Un colpo che nelle ultime ore ha minato alle fondamenta il patrimonio dell’imprenditore, sceso a 15,9 miliardi di dollari, facendolo scivolare all’83° posto nel ranking mondiale stilato da Forbes. Un crollo dovuto principalmente all’andamento negativo del titolo della sua compagnia fondata nel 1980 e quotata dal 2007 alla Saudi Stock Exchange, la Borsa d’Arabia saudita. Il titolo ha chiuso le ultime sessioni in territorio negativo toccando i minimi da giugno del 2012, mentre martedì 7 novembre ha registrato un ulteriore calo del 10%. Il valore del titolo Kingdom Holding Company è arretrato del 30% da inizio anno.

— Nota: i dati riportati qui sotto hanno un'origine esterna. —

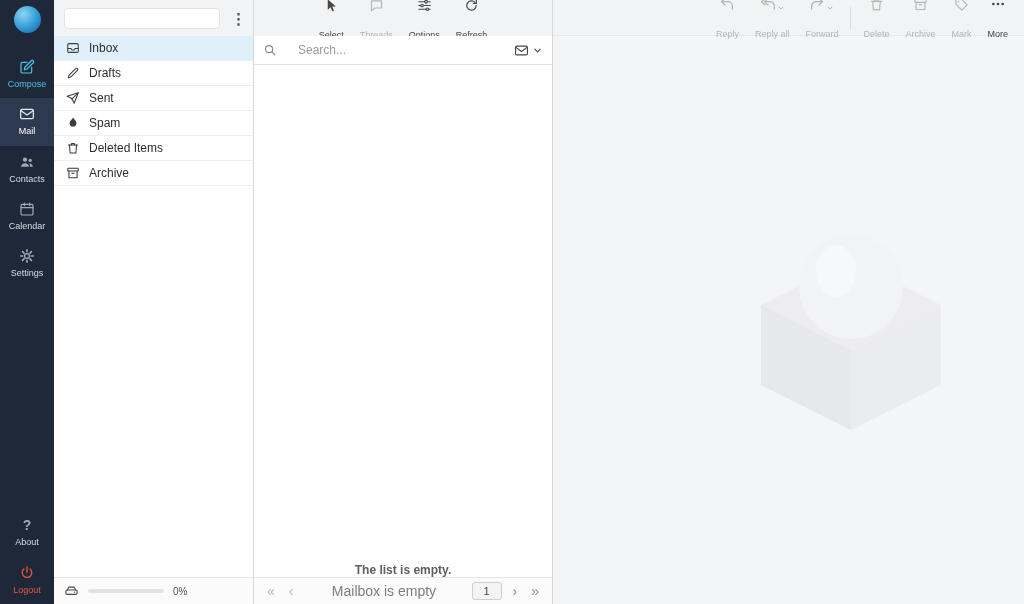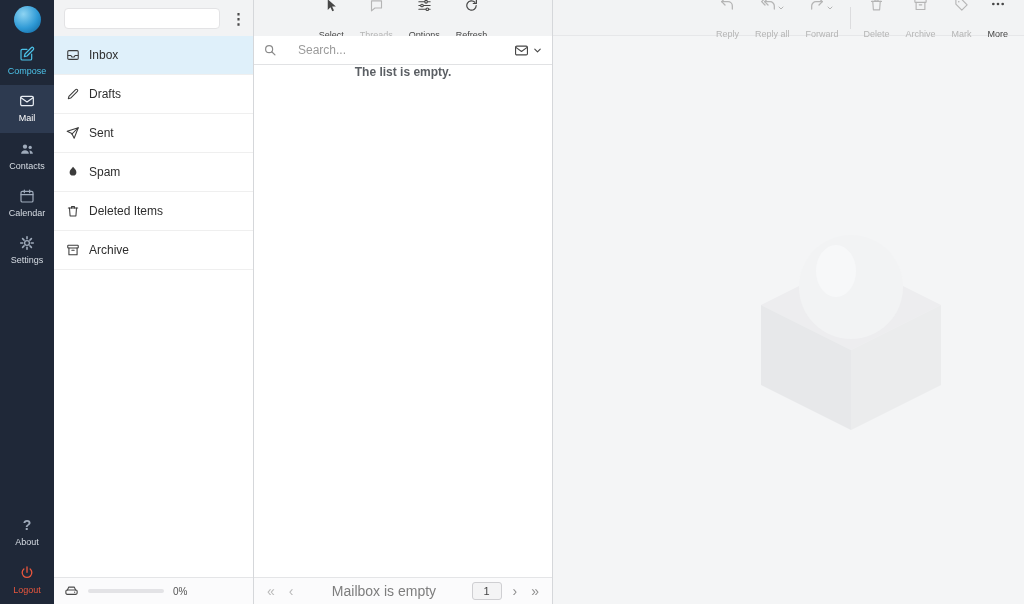--- a/index.html
+++ b/index.html
@@ -3,21 +3,21 @@
 <meta charset="utf-8">
 <style>
   * { box-sizing: border-box; margin: 0; padding: 0; }
   html,body { width:1024px; height:604px; }
   body { font-family:"Liberation Sans", sans-serif; background:#fff; overflow:hidden; }
   .app { display:flex; width:1024px; height:604px; }
   svg { display:block; }
 
   
   .sidebar { width:54px; flex-shrink:0; background:#1f2838; color:#aeb9c6;
-             display:flex; flex-direction:column; align-items:flex-end; }
+             display:flex; flex-direction:column; align-items:flex-end;gap:13px; }
   .logo { width:54px; height:38px; display:flex; align-items:center; justify-content:center; cursor:pointer; }
   .logo-circle { width:27px; height:27px; border-radius:50%;
                  background:radial-gradient(circle at 35% 30%, #8ed4f2, #2f9ad6 55%, #0c5e96); }
   .snav { width:100%; display:flex; flex-direction:column; align-items:center; }
   .snav-item { width:100%; padding:8px 2px 9px; display:flex; flex-direction:column;
                align-items:center; gap:4px; font-size:9px; line-height:1.15;
                text-align:center; color:#d7dde4; cursor:pointer; }
   .snav-item .sicon { color:#9fabbb; }
   .snav-item.compose, .snav-item.compose .sicon { color:#4cc2e8; }
   .snav-item.active { background:#2d3a50; color:#ffffff; }
@@ -45,41 +45,41 @@
   .content-toolbar { justify-content:flex-end; padding-right:8px; border-bottom:1px solid #e6e7e9; }
 
   .tbtn { display:flex; flex-direction:column; align-items:center; gap:17px;
           font-size:9px; color:#474747; padding:2px 8px; cursor:pointer; }
   .tbtn .ticon { display:flex; align-items:flex-end; gap:1px; height:16px; }
   .tbtn.disabled { color:#b5b5b5; cursor:default; }
   .tsep { width:1px; height:22px; background:#dcdcde; margin:0 4px; }
 
   
   .folder-list { list-style:none; flex:1; overflow:hidden; }
-  .folder { height:39px; display:flex; align-items:center; gap:9px; padding:0 12px;
+  .folder { height:25px; display:flex; align-items:center; gap:9px; padding:0 12px;
             border-bottom:1px solid #efefef; font-size:12px; color:#2e2e2e; cursor:pointer; }
   .folder .ficon { color:#3c3c3c; }
   .folder.active { background:#dff0fa; }
 
   .col-footer { height:27px; flex-shrink:0; border-top:1px solid #e4e5e7; background:#fbfbfc;
                 display:flex; align-items:center; padding:0 10px; }
   .folders-footer { gap:9px; color:#4a4a4a; }
   .quota-track { width:76px; height:4px; border-radius:2px; background:#e3e3e6; overflow:hidden; }
   .quota-fill { width:0%; height:100%; background:#4cc2e8; }
   .quota-label { font-size:10px; color:#555; }
 
   
   .search-row { height:29px; flex-shrink:0; display:flex; align-items:center; gap:21px;
                 padding:0 9px; border-bottom:1px solid #e1e2e4; background:#fff; }
   .search-row .micon { color:#8a8a8a; }
   .search-input { flex:1; border:none; outline:none; font-size:12px; color:#444; background:transparent; }
   .search-input::placeholder { color:#9b9b9b; }
   .scope { display:flex; align-items:center; gap:3px; color:#474747; cursor:pointer; }
 
-  .empty-area { flex:1; display:flex; align-items:flex-start; justify-content:center; }
+  .empty-area { flex:1; display:flex; align-items:flex-end; justify-content:center; }
   .empty-text { font-size:12px; font-weight:bold; color:#5b5f64; }
 
   .list-footer { gap:8px; font-size:13px; color:#9a9a9a; }
   .page-arrow { cursor:pointer; padding:0 3px; color:#8f8f8f; font-size:14px; }
   .page-arrow.dim { color:#b9b9b9; }
   .footer-status { flex:1; text-align:center; font-size:14px; color:#7d7d7d; }
   .page-input { width:30px; height:18px; border:1px solid #cfcfd2; border-radius:3px;
                 background:#f4f4f5; font-size:11px; text-align:center; color:#444; outline:none; }
 
   

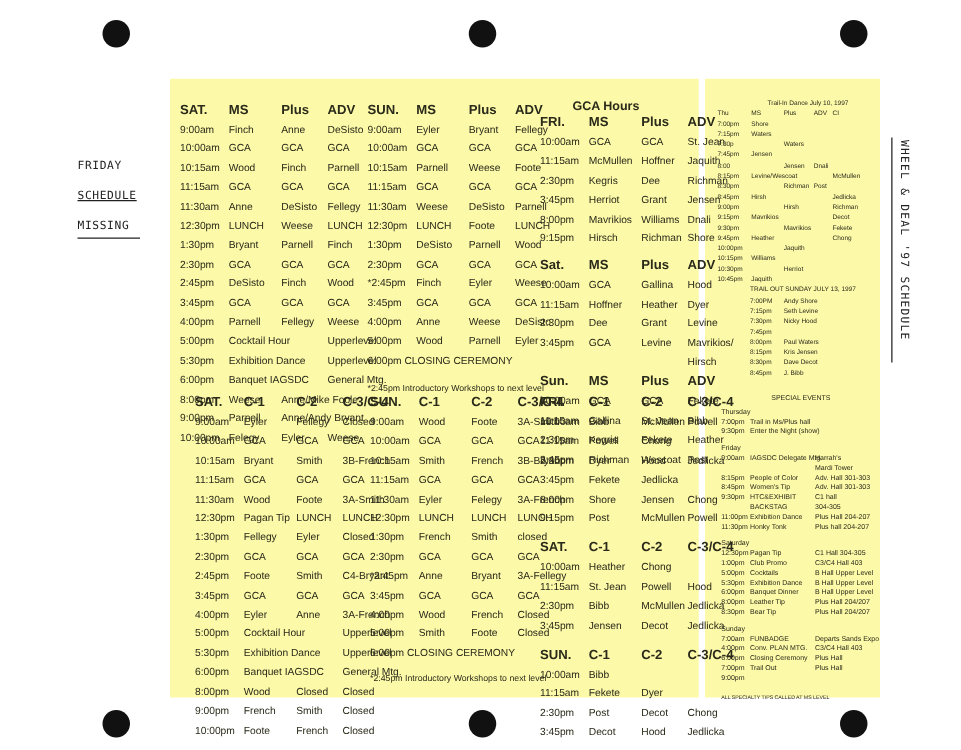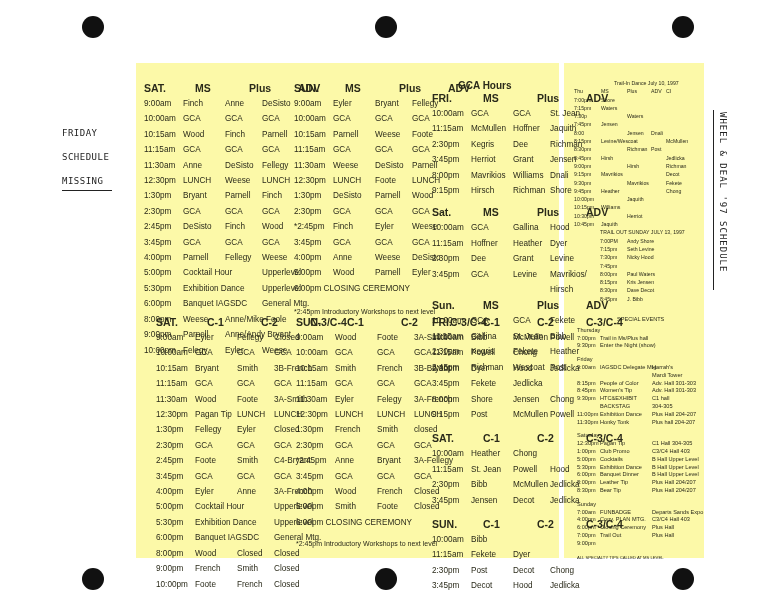--- a/index.html
+++ b/index.html
@@ -1,21 +1,21 @@
 <!DOCTYPE html>
 <html><head>
 <meta charset="utf-8">
 <style>
   html,body{margin:0;padding:0;}
   body{width:769px;height:600px;background:#ffffff;position:relative;overflow:hidden;font-family:"Liberation Sans",sans-serif;color:#2a2a1a;}
   .hole{position:absolute;width:22px;height:22px;border-radius:50%;background:#111;}
   .sheet{position:absolute;background:#fcf9a8;}
   .hand{position:absolute;font-family:"DejaVu Sans Mono",monospace;font-size:9px;color:#222;letter-spacing:0.5px;}
   .block{position:absolute;font-size:8.2px;line-height:15.4px;}
-  .block .hdr{font-weight:bold;font-size:10.5px;line-height:16px;display:flex;gap:12px;}
+  .block .hdr{font-weight:bold;font-size:10.5px;line-height:16px;display:flex;}
   .block .row{display:flex;white-space:nowrap;}
   .c0{width:39px;}
   .c1{width:42px;}
   .c2{width:37px;}
   .c3{width:50px;}
   .hdr .c0{width:39px;}
   .title{position:absolute;font-weight:bold;font-size:10px;}
   .note{font-size:7px;}
   .full{white-space:nowrap;}
   .tiny{position:absolute;font-size:5.2px;line-height:8.3px;}
@@ -35,21 +35,21 @@
 <body>
 
 <div class="hole" style="left:82px;top:16px;"></div>
 <div class="hole" style="left:375px;top:16px;"></div>
 <div class="hole" style="left:672px;top:16px;"></div>
 <div class="hole" style="left:82px;top:568px;"></div>
 <div class="hole" style="left:375px;top:568px;"></div>
 <div class="hole" style="left:672px;top:568px;"></div>
 
 <div class="hand" style="left:62px;top:128px;">FRIDAY</div>
-<div class="hand" style="left:62px;top:152px;">SCHEDULE</div>
+<div class="hand" style="left:62px;top:152px;text-decoration:underline;">SCHEDULE</div>
 <div class="hand" style="left:62px;top:176px;">MISSING</div>
 <div style="position:absolute;left:62px;top:190px;width:50px;height:1px;background:#222;"></div>
 
 <div class="vline"></div>
 <div class="vert">WHEEL &amp; DEAL '97 SCHEDULE</div>
 
 <div class="sheet" style="left:136px;top:63px;width:423px;height:495px;"></div>
 <div class="sheet" style="left:564px;top:63px;width:140px;height:495px;"></div>
 
 <div class="block" style="left:144px;top:80px;">

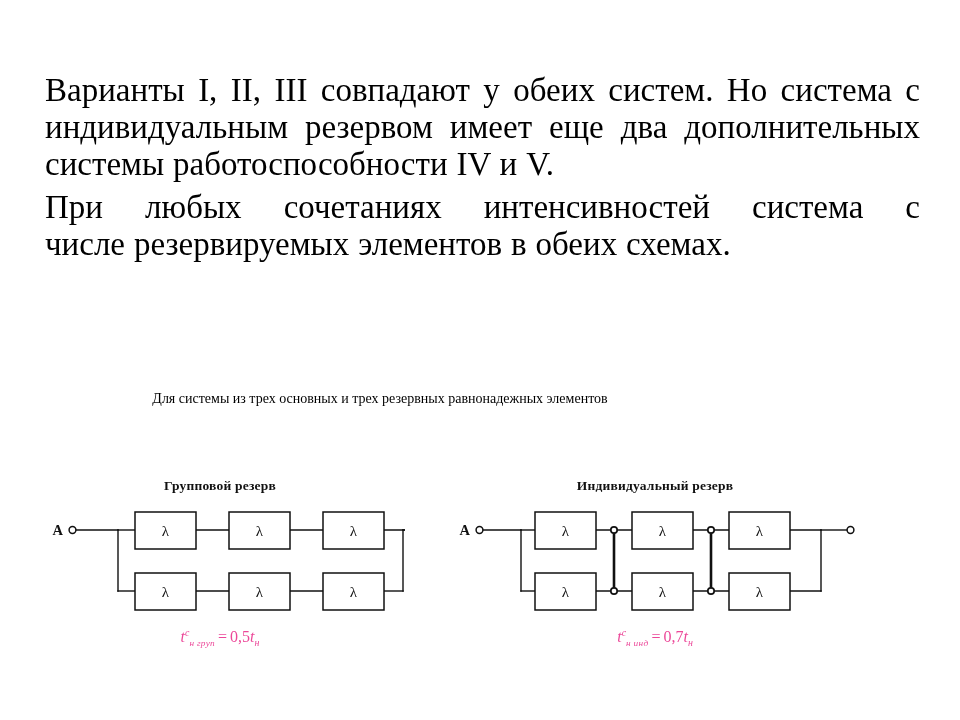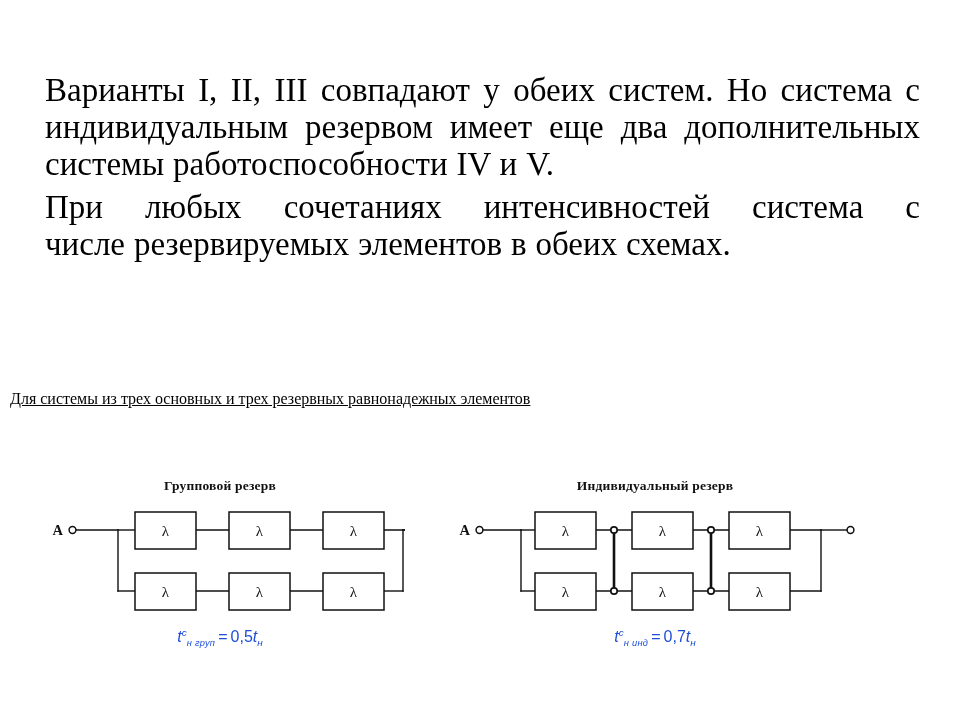--- a/index.html
+++ b/index.html
@@ -45,24 +45,23 @@
 
   
   .sub-body {
     position: absolute;
     left: 10px;
     top: 385px;
     width: 740px;
   }
   .sub-line {
     display: block;
-    font-size: 16px;
+    font-size: 14px;
     line-height: 27px;
-    text-align: left;
-    text-decoration: underline;
+    text-align: center;
   }
 
   
   .diagrams {
     position: absolute;
     left: 0;
     top: 472px;
     width: 960px;
     height: 215px;
   }
@@ -89,24 +88,24 @@
     position: absolute;
     top: 26px;
     left: 0;
   }
   .diagram-formula {
     position: absolute;
     top: 155px;
     left: 0;
     width: 100%;
     text-align: center;
-    font-family: Liberation Sans, sans-serif;
+    font-family: Liberation Serif, serif;
     font-style: italic;
     font-size: 16px;
-    color: #1d4ed8;
+    color: #ec4899;
   }
   .diagram.right .diagram-formula { top: 155px; }
 
   .frm { white-space: nowrap; }
   .frm sup, .frm sub {
     font-size: 0.62em;
     font-style: italic;
   }
   .frm sup { vertical-align: super; }
   .frm sub { vertical-align: sub; }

Alwaleed possiede un vasto portafoglio di investimenti con partecipazioni in Citigroup, in svariate catene alberghiere come il lussuoso Hotel George V a Parigi, il Savoy Hotel a Londra, il Four Seasons, Accor Hotels ed è accreditato di quote in numerosi altri gruppi operanti nei più diversi settori. La sua holding ha riportato un utile nel terzo trimestre di 247,5 milioni di riyal sauditi (circa 57 milioni di euro), dopo una perdita di 355 milioni di riyal di un anno fa (81 milioni di euro). I ricavi, inoltre, sono aumentati del 76% a 550 milioni di riyal (126,7 milioni di euro).